The researchers are trying to assess changes in physiological signals before and during seizures.

Study Overview

• Status: Enrolling by invitation
• Conditions: Epilepsy
• Intervention / Treatment: Device: EpiTel EpiLog; Device: Byte Flies Sensor Dots; Device: Empatica E4; Device: Biovotion Everion; Device: GeneActiv

Detailed Description

Subjects that are undergoing video EEG monitoring in the hospital for their epilepsy at Mayo Clinic will be consented to participate in this study for a minimum of two days and/or the duration of their hospital stay for their clinical care. Subjects will be asked to wear up to 4 different commercially available seizure detection devices and complete surveys.

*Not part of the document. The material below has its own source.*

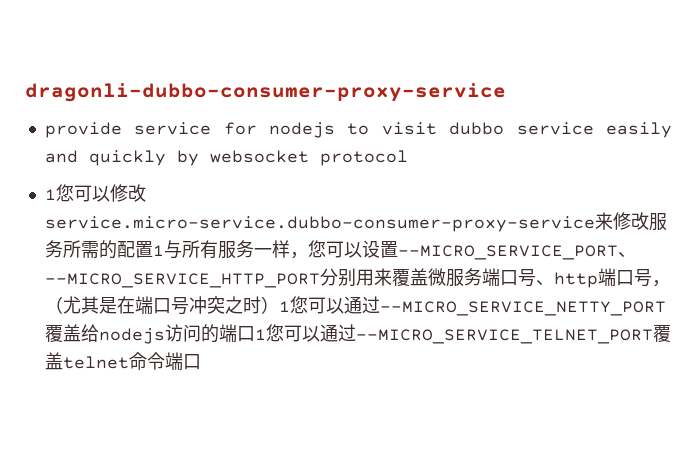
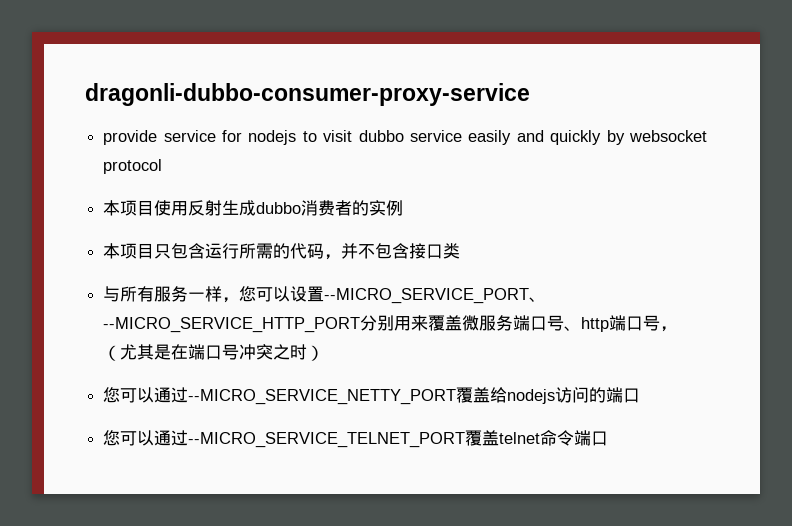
[44,184,146,202] [44,212,667,232] [44,240,164,259] 1您可以修改service.micro-service.dubbo-consumer-proxy-service来修改服务所需的配置1 -> [103,200,404,216] [103,243,461,260] 本项目使用反射生成dubbo消费者的实例 // 本项目只包含运行所需的代码，并不包含接口类 //
[278,301,290,312] 1 -> (325, 353) //
[254,329,266,340] 1 -> (641, 395) //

In the second year of the study patients who have implanted devices capable of recording or detecting seizures will be recruited to wear a noninvasive biosensor for multiple months. This data will be used to develop algorithms capable of detecting and/or forecasting seizures.

When the subjects clinical EEG monitoring is completed data scientists will analyze the data to identify patterns.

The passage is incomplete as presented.